OmniGen2リリース:自然言語指示による統合画像理解・生成モデル
2025/06/24
OmniGen2リリース:自然言語指示による統合画像理解・生成モデル
VectorSpaceLabチームは、強力なマルチモーダル画像生成モデルであるOmniGen2を正式にリリースしました。前世代のOmniGen v1とは異なり、OmniGen2はテキストと画像モダリティの二重経路デコーディング設計を採用し、独立パラメータと分離された画像トークナイザーを使用することで、画像編集領域において大幅な性能向上を実現しています。
主要機能
OmniGen2は4つの核となる能力を持ち、特に画像編集において優れた性能を発揮します:
自然言語指示による画像編集
OmniGen2の最大の特徴は、自然言語指示による精密な局所画像編集をサポートすることです。

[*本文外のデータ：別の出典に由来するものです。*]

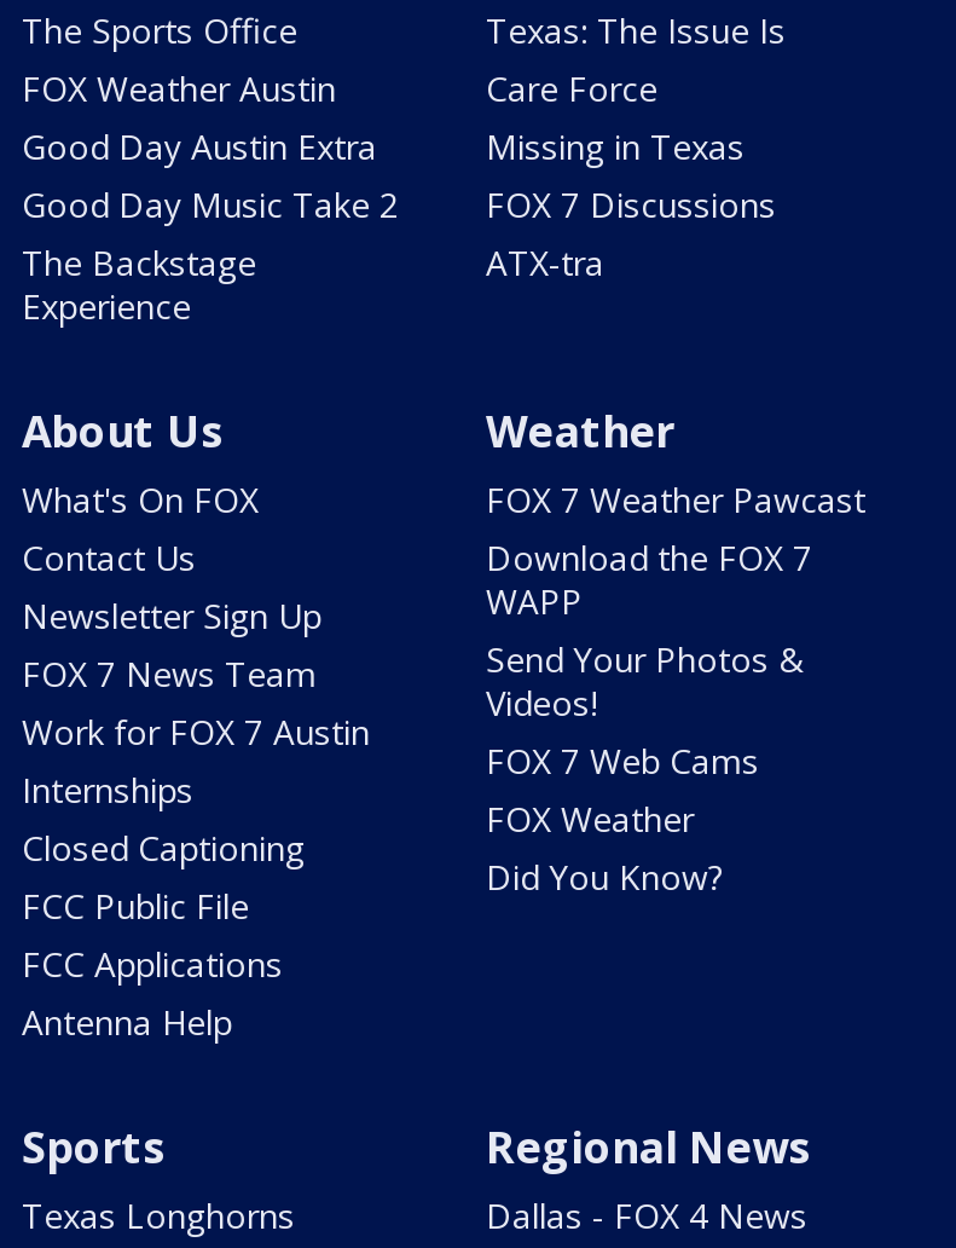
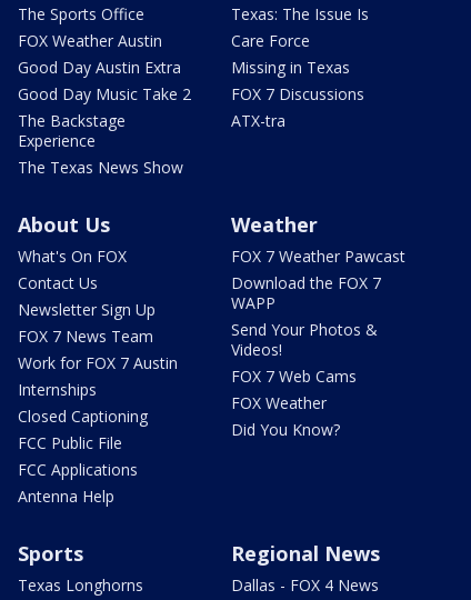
none -> [18,157,183,178] The Texas News Show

ユーザーは希望する修正内容を簡単に説明するだけで、モデルは様々な複雑な編集タスクを正確に実行できます:
- 服装の修正:「ドレスを青に変える」など
- 動作の調整:「手を上げる」「笑顔にする」など
- 背景処理:「背景を教室に変える」など
- オブジェクトの追加:「女性の頭に漁師帽を追加する」など
- オブジェクトの置換:「剣をハンマーに置き換える」など
- オブジェクトの削除:「猫を削除する」など
- スタイル変換:「原画像を基にアニメスタイルのフィギュアを生成する」など
テキストから画像への生成
テキスト記述に基づいて高品質で美しい画像を生成し、様々な創造的シナリオの実現をサポートします。
コンテキスト内生成
OmniGen2は人物、参照オブジェクト、シーンを含む多様な入力を処理し、柔軟に組み合わせて、新しく一貫性のある視覚的出力を生成する能力を持ちます。
視覚理解
Qwen-VL-2.5基盤から継承した強力な視覚理解能力により、画像コンテンツの解釈と分析が可能です。
技術的優位性
OmniGen2はオープンソースモデル中で画像編集の最先端性能を実現し、以下の優位性があります:
- より精密な編集制御:自然言語指示による細粒度画像修正
- 高いリソース効率:CPU オフロードオプションを提供し、限られたVRAMデバイスでの実行をサポート
- 多言語サポート:英語が最良の効果を示しますが、複数言語入力をサポート
- 使いやすさ:シンプルなAPIインターフェースとオンラインデモを提供
システム要件と使用方法
OmniGen2はネイティブでNVIDIA RTX 3090または同等のGPU、約17GBのVRAMが必要です。VRAMが少ないデバイスでは、CPU オフロード機能を有効にしてモデルを実行できます。
モデルは複数の使用方法をサポートします:
- コマンドラインツール
- Gradio ウェブインターフェース
- Jupyter ノートブック
- オンラインデモプラットフォーム
使用推奨事項
最適な結果を得るために、ユーザーには以下をお勧めします:
- 高品質画像の使用:明瞭な画像、できれば512×512ピクセル以上の解像度を提供
- 詳細な指示説明:修正内容と期待される結果を明確に記述
- 英語プロンプトの使用:モデルは英語プロンプトで最良の性能を発揮
- パラメータ設定の調整:タスクタイプに応じてテキストガイダンス強度と画像ガイダンス強度を調整
技術的制限
現在のバージョンにはいくつかの制限があります:
- モデルが指示に完全に従わない場合があり、複数画像を生成して最良の結果を選択することを推奨
- 出力画像サイズを自動決定できず、デフォルトは1024×1024
- 複数画像処理時は、編集対象に合わせて出力サイズを手動設定する必要がある
関連リンク
- プロジェクトホームページ:https://vectorspacelab.github.io/OmniGen2
- GitHubリポジトリ:https://github.com/VectorSpaceLab/OmniGen2
- モデルダウンロード:https://huggingface.co/OmniGen2/OmniGen2
- オンラインデモ:https://huggingface.co/spaces/OmniGen2/OmniGen2
- 技術論文:https://arxiv.org/abs/2506.18871
オープンソースプロジェクトとして、OmniGen2は制御可能でパーソナライズされた生成AIの分野を探索する研究者や開発者に、強力で効率的な基盤ツールを提供します。チームは、コミュニティにより多くのサポートを提供するため、トレーニングコードとデータセットをリリースする予定であることを表明しています。